-- Try it --
Output every line below exactly, please, omitting pictures.

- Opening Delimiter -

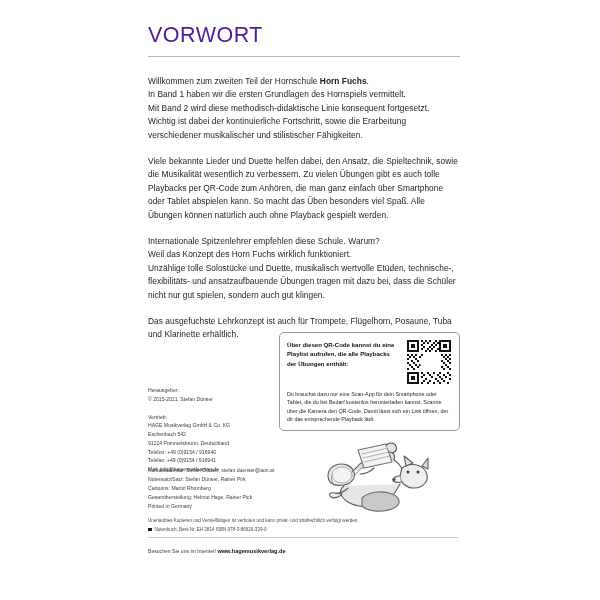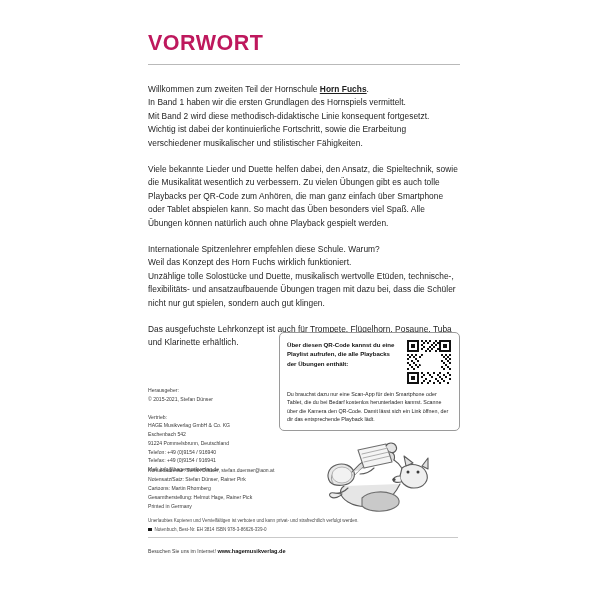--- a/index.html
+++ b/index.html
@@ -32,10 +32,10 @@
   
   .page-title {
     font-size: 21.5px;
-    font-weight: 700;
+    font-weight: 400;
     letter-spacing: 0.5px;
-    color: #be185d;
-    margin: 8px 0 8px 0;
+    color: #4c1d95;
+    margin: 0 0 8px 0;
     line-height: 1.1;
   }
   .title-rule {

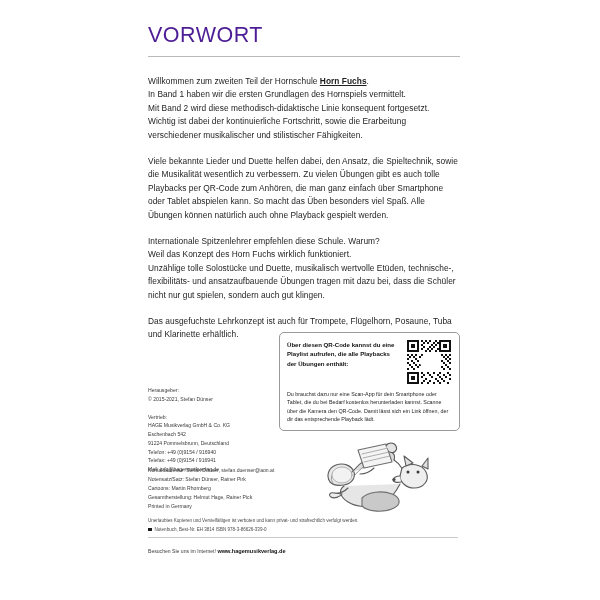--- a/index.html
+++ b/index.html
@@ -54,7 +54,7 @@
     letter-spacing: 0.005em;
   }
   .body-copy p:last-child { margin-bottom: 0; }
-  .body-copy b { font-weight: 700; text-decoration: underline; }
+  .body-copy b { font-weight: 700; }
 
   
   .qr-panel {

- Closing Delimiter -

-- Result for this exercise --
--- a/index.html
+++ b/index.html
@@ -32,10 +32,10 @@
   
   .page-title {
     font-size: 21.5px;
-    font-weight: 700;
+    font-weight: 400;
     letter-spacing: 0.5px;
-    color: #be185d;
-    margin: 8px 0 8px 0;
+    color: #4c1d95;
+    margin: 0 0 8px 0;
     line-height: 1.1;
   }
   .title-rule {

--- a/index.html
+++ b/index.html
@@ -54,7 +54,7 @@
     letter-spacing: 0.005em;
   }
   .body-copy p:last-child { margin-bottom: 0; }
-  .body-copy b { font-weight: 700; text-decoration: underline; }
+  .body-copy b { font-weight: 700; }
 
   
   .qr-panel {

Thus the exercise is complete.